I can’t go on a vacation, away from you, soon enough. I want to travel alone without being told what to do, who to call, how to live. "I’m a big girl" I remind you, but then you use it against me in a mocking tone when I later ask for help with the door, or reaching for something on a top shelf. "Help me choose between these two outfits" turns into, "well you know best, don’t you, so just tell me what to wear because it’s plain to all how much you hate my scarves, my taste, my choices and decisions." You say you’re afraid you’ll end up playing the father role to me, having to take care of me. You put me in that role, handing me the script, when you treat me the way you do, when you send notes dictating the things I should be doing. Call this one. Follow up with her. Remind him. All behind the "I love you" subject line, in your head thinking it’s just your gentle way of reminding me. You make me play the part, because I was accustomed to doing it in my youth. I don’t have a sweet tooth anymore. I won’t go from one puppeteer to the next.

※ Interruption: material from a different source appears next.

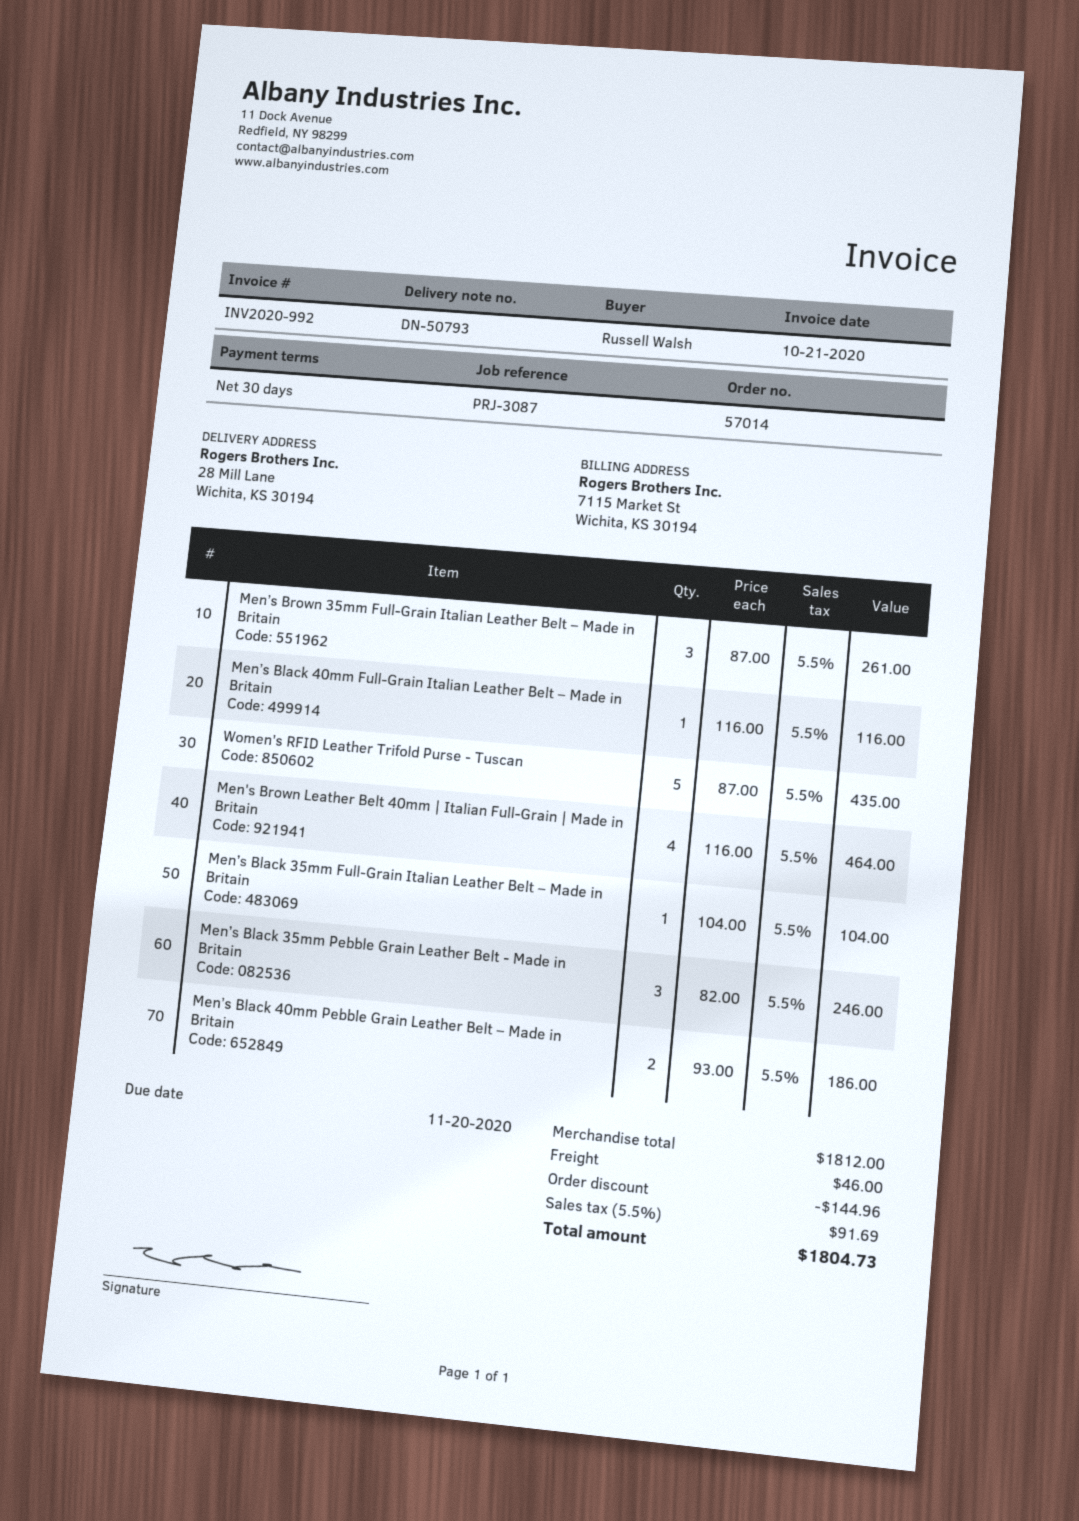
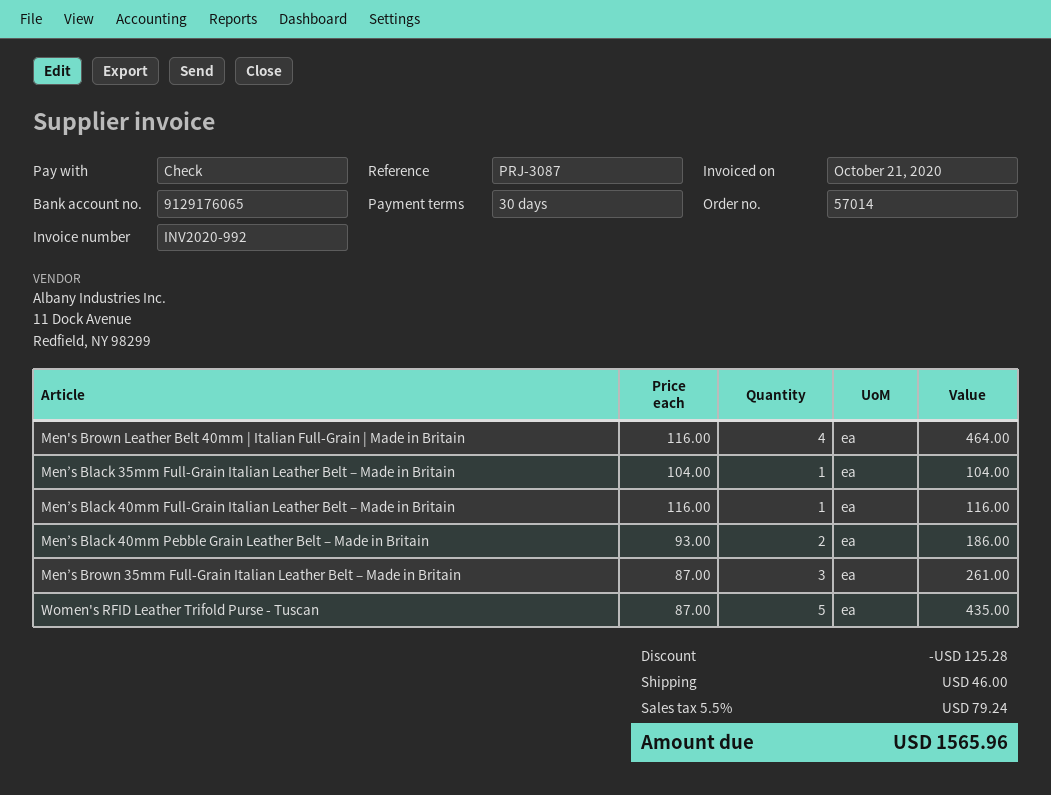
Men’s Black 35mm Pebble Grain Leather Belt - Made in Britain: 3 x 82.00 = 246.00 -> none
discount: 144.96 -> 125.28
tax: 5.5% = 91.69 -> 5.5% = 79.24
total: 1804.73 -> 1565.96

Maggie Carpenter in Runaway Bride doesn’t know how she likes her eggs. She absorbs the likes and dislikes, the opinions of each new suitor, in part, because each one allows it. Then there’s no friction, no arguments. It’s better for everyone, until it’s not. I like my eggs soft boiled and smeared onto white toast. I’m a user of whole wheat because the books say so. It’s compromise most of the time, with what I want and what my body wants for me. I battle it daily, just as I do with you. Because I don’t want to return to the wooden state of being and doing just as you command. Lifting my little joints, pulling them for your delight. Maggie made light at the end. This is mine.

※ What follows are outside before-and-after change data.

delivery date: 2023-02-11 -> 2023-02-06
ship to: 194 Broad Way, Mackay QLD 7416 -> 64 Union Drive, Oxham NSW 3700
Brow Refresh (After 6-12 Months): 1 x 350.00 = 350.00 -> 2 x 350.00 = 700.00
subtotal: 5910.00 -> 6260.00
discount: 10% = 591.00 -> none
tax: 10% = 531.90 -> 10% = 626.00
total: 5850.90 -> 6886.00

"I have other duties equally sacred. Duties to myself . . I believe that, before all else, I am a human being, no less than you– or anyway, I ought to try to become one. I know the majority thinks you’re right, Torvald, and plenty of books agree with you, too. But I can’t go on believing what the majority says, or what’s written in books. I have to think over these things myself and try to understand them." –Ibsen, A Doll’s House
I think power struggles happen, especially now, because we both want to set the guidelines of how we want to be treated, how we see a good relationship working. You want me to do things for myself, yet you send pestering notes telling me what to do when I have a chance. It’s not the notes, alone. It’s the tone you take when you say it in person. Sweet but even-tempered, like my father. You talk to me as if I’m a little girl. Little Nora, doing as Torvald wishes. I’m not a child anymore. I have choices, and I choose not to be treated like your doll living in your house of tangled strings and attachments.